- _DATASET RECORDS_
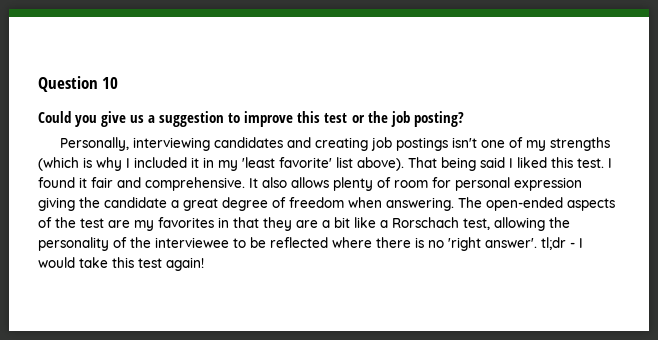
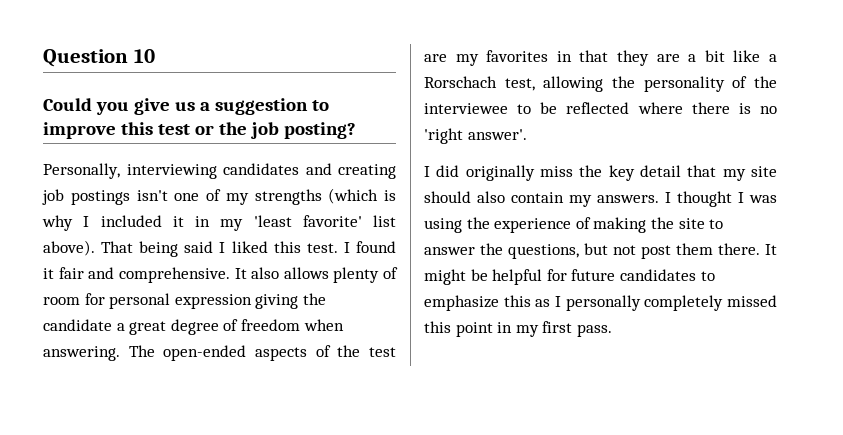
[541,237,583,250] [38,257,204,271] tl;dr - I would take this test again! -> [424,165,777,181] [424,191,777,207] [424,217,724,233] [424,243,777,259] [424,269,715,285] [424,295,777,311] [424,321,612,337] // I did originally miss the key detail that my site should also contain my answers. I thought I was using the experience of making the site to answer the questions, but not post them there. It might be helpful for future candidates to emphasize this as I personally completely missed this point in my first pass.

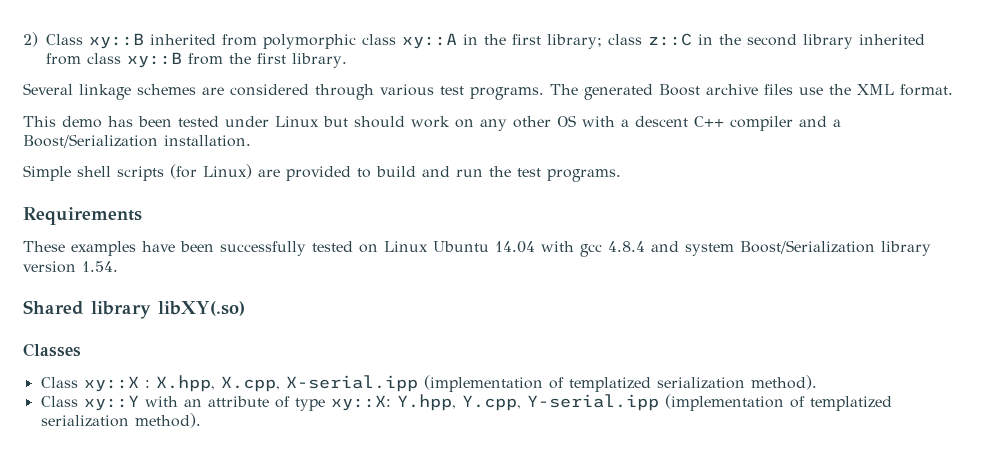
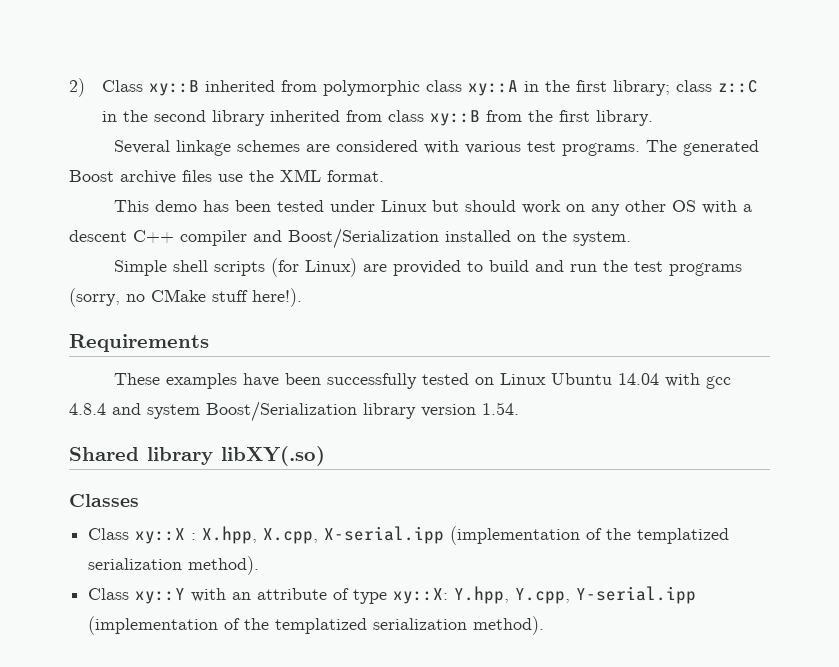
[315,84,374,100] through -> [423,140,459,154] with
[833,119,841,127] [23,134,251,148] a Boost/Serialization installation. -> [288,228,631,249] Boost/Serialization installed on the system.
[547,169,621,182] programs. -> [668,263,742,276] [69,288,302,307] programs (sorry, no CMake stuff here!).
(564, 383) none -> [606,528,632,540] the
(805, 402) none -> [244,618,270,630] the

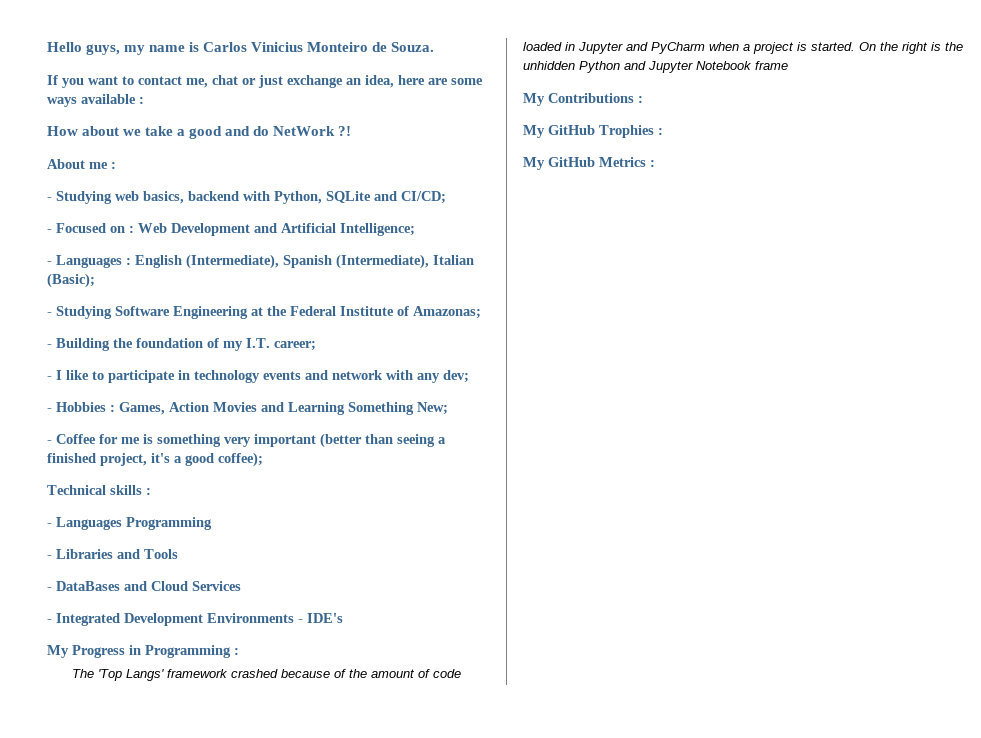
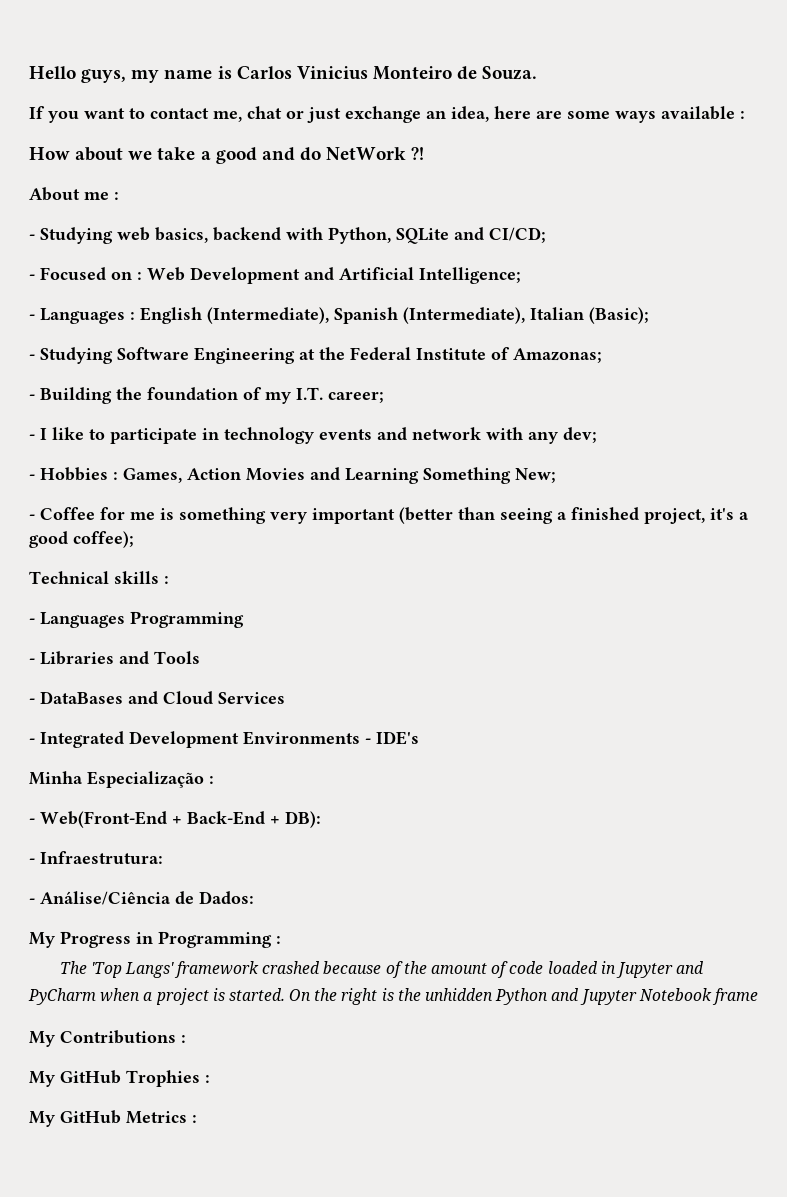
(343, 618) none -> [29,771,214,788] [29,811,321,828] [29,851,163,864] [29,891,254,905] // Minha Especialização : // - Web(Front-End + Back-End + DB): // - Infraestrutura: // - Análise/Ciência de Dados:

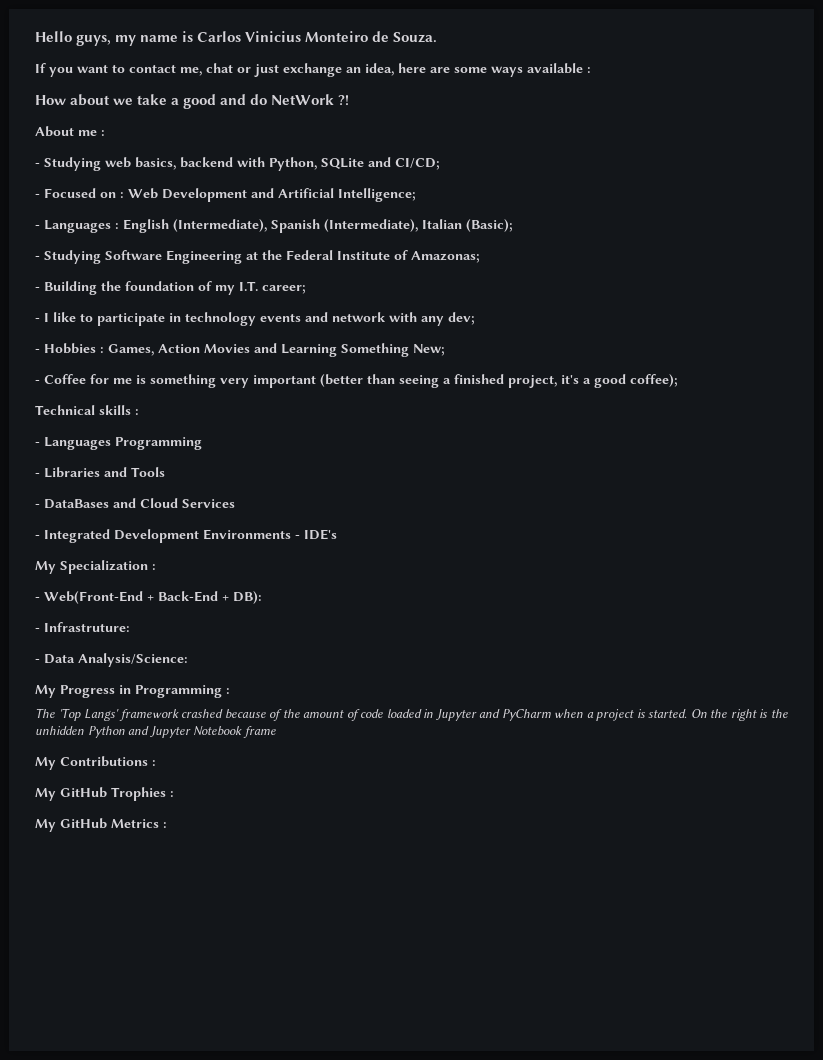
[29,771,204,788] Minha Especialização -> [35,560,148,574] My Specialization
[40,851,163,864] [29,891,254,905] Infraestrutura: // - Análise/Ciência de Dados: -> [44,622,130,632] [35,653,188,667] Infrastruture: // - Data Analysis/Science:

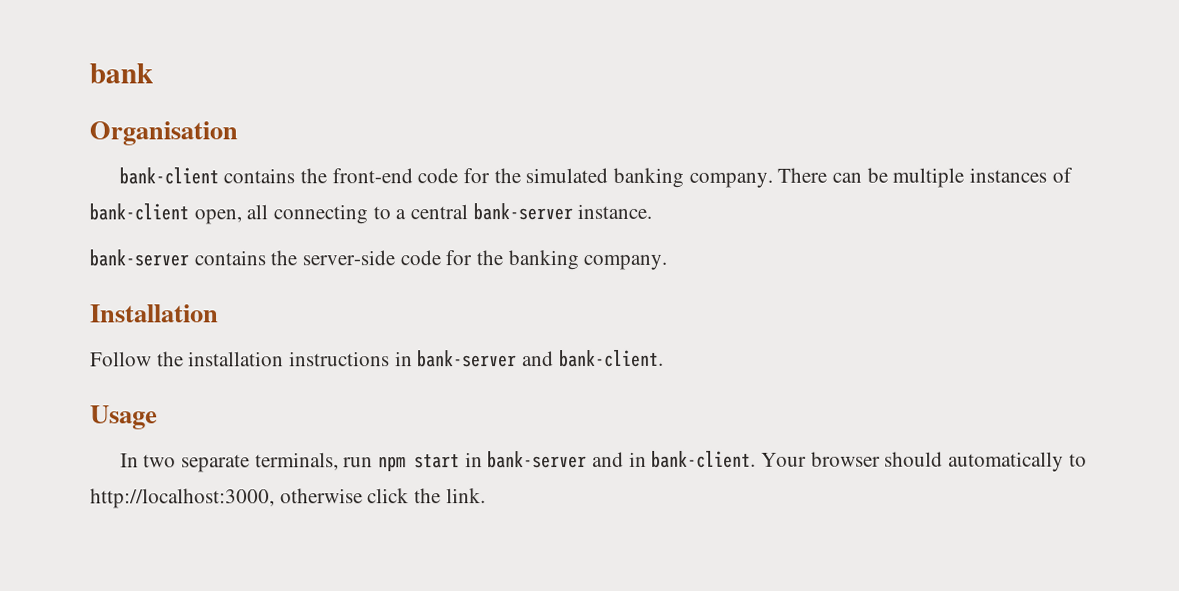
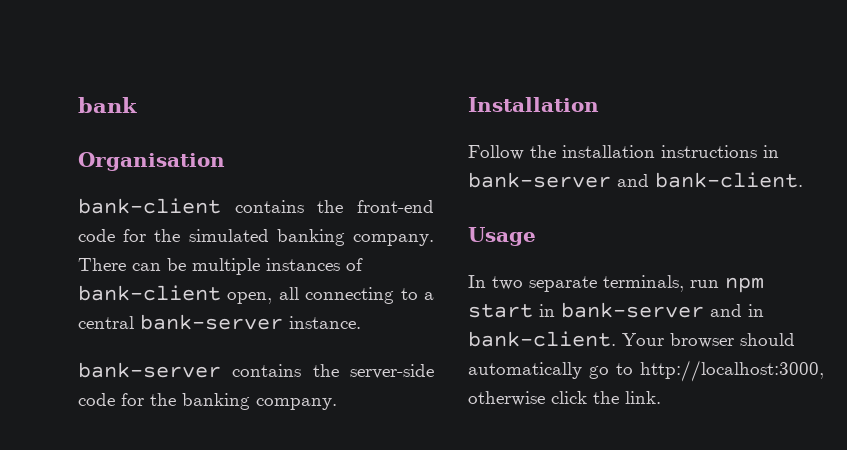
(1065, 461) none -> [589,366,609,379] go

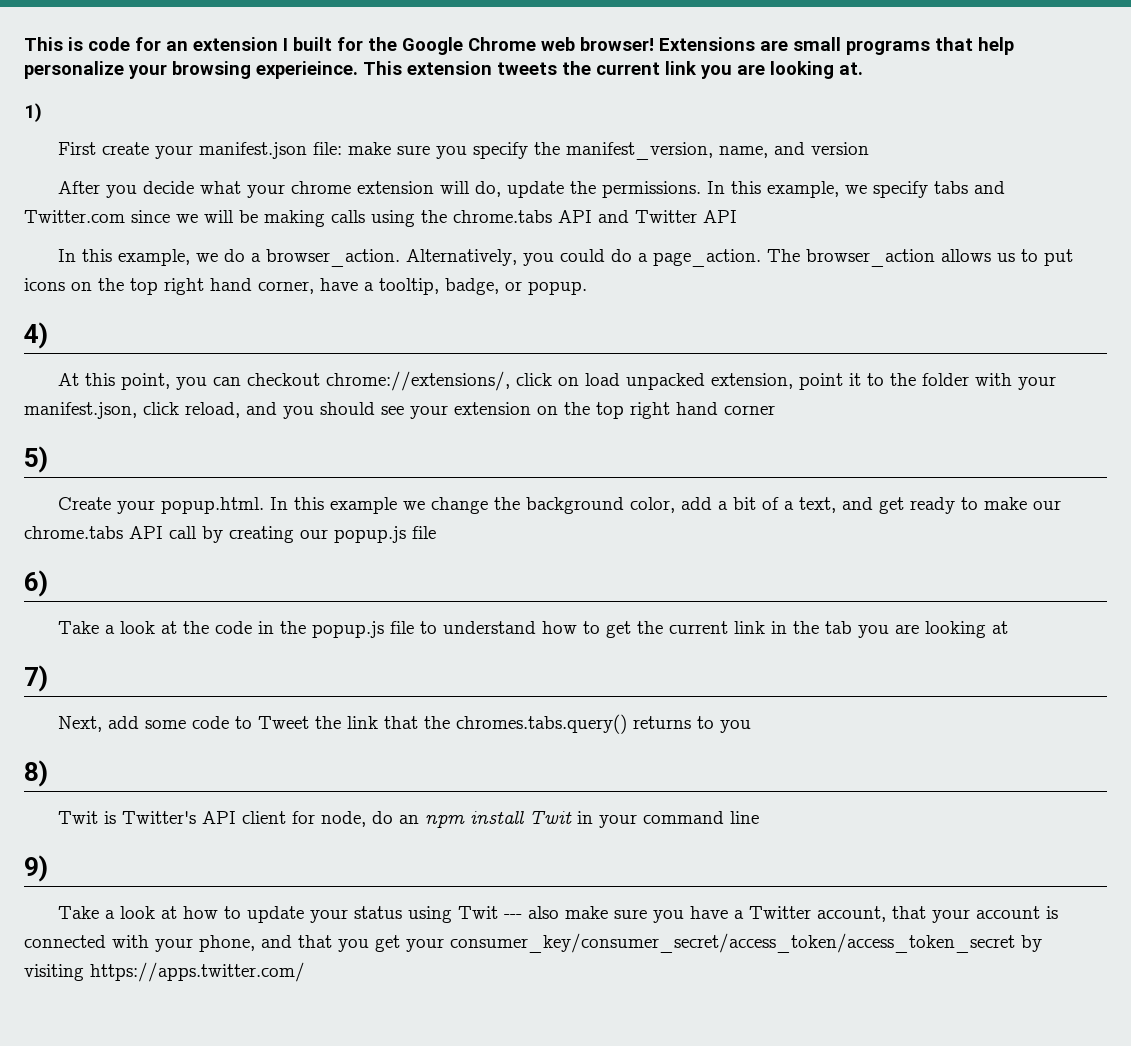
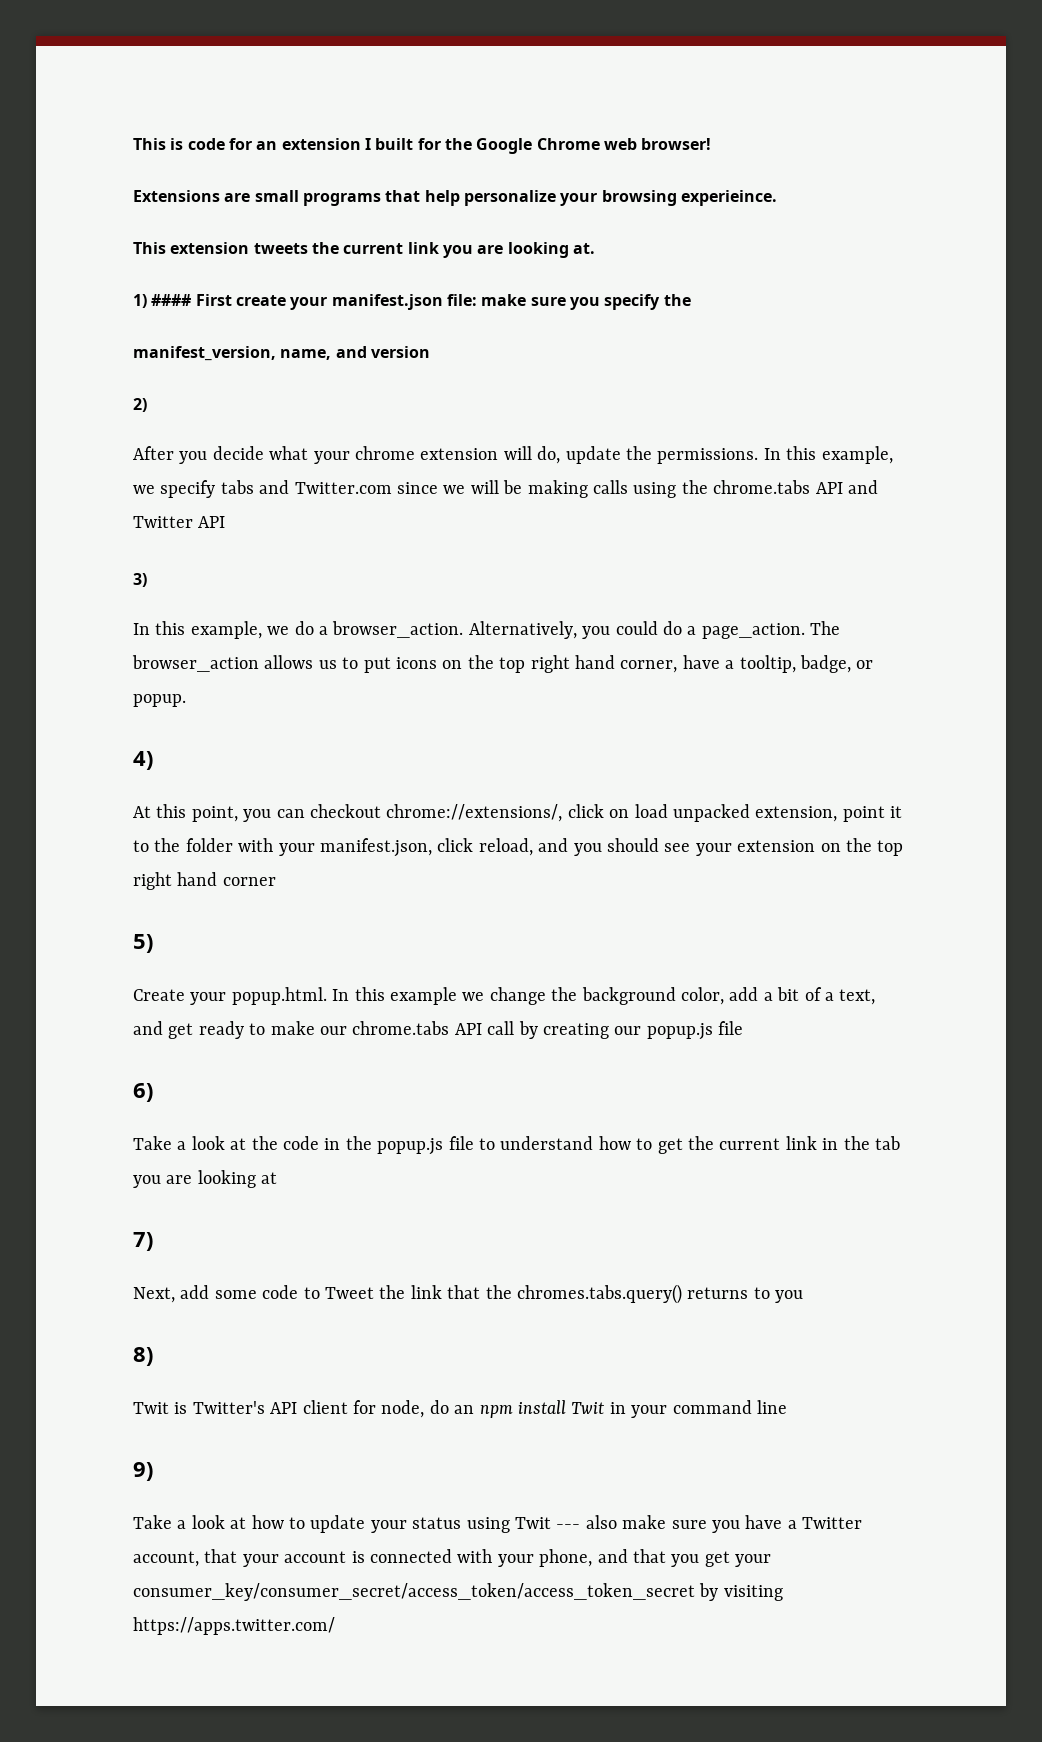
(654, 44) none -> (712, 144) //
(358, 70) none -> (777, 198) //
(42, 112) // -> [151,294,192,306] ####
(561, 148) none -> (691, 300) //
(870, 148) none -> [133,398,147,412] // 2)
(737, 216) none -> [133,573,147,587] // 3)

- _EXERCISE INSTRUCTIONS_
All lines of the listing must be given again exactly, excluding the pictures.

- _WRITTEN REPLY_
[541,237,583,250] [38,257,204,271] tl;dr - I would take this test again! -> [424,165,777,181] [424,191,777,207] [424,217,724,233] [424,243,777,259] [424,269,715,285] [424,295,777,311] [424,321,612,337] // I did originally miss the key detail that my site should also contain my answers. I thought I was using the experience of making the site to answer the questions, but not post them there. It might be helpful for future candidates to emphasize this as I personally completely missed this point in my first pass.

[315,84,374,100] through -> [423,140,459,154] with
[833,119,841,127] [23,134,251,148] a Boost/Serialization installation. -> [288,228,631,249] Boost/Serialization installed on the system.
[547,169,621,182] programs. -> [668,263,742,276] [69,288,302,307] programs (sorry, no CMake stuff here!).
(564, 383) none -> [606,528,632,540] the
(805, 402) none -> [244,618,270,630] the

(343, 618) none -> [29,771,214,788] [29,811,321,828] [29,851,163,864] [29,891,254,905] // Minha Especialização : // - Web(Front-End + Back-End + DB): // - Infraestrutura: // - Análise/Ciência de Dados:

[29,771,204,788] Minha Especialização -> [35,560,148,574] My Specialization
[40,851,163,864] [29,891,254,905] Infraestrutura: // - Análise/Ciência de Dados: -> [44,622,130,632] [35,653,188,667] Infrastruture: // - Data Analysis/Science:

(1065, 461) none -> [589,366,609,379] go

(654, 44) none -> (712, 144) //
(358, 70) none -> (777, 198) //
(42, 112) // -> [151,294,192,306] ####
(561, 148) none -> (691, 300) //
(870, 148) none -> [133,398,147,412] // 2)
(737, 216) none -> [133,573,147,587] // 3)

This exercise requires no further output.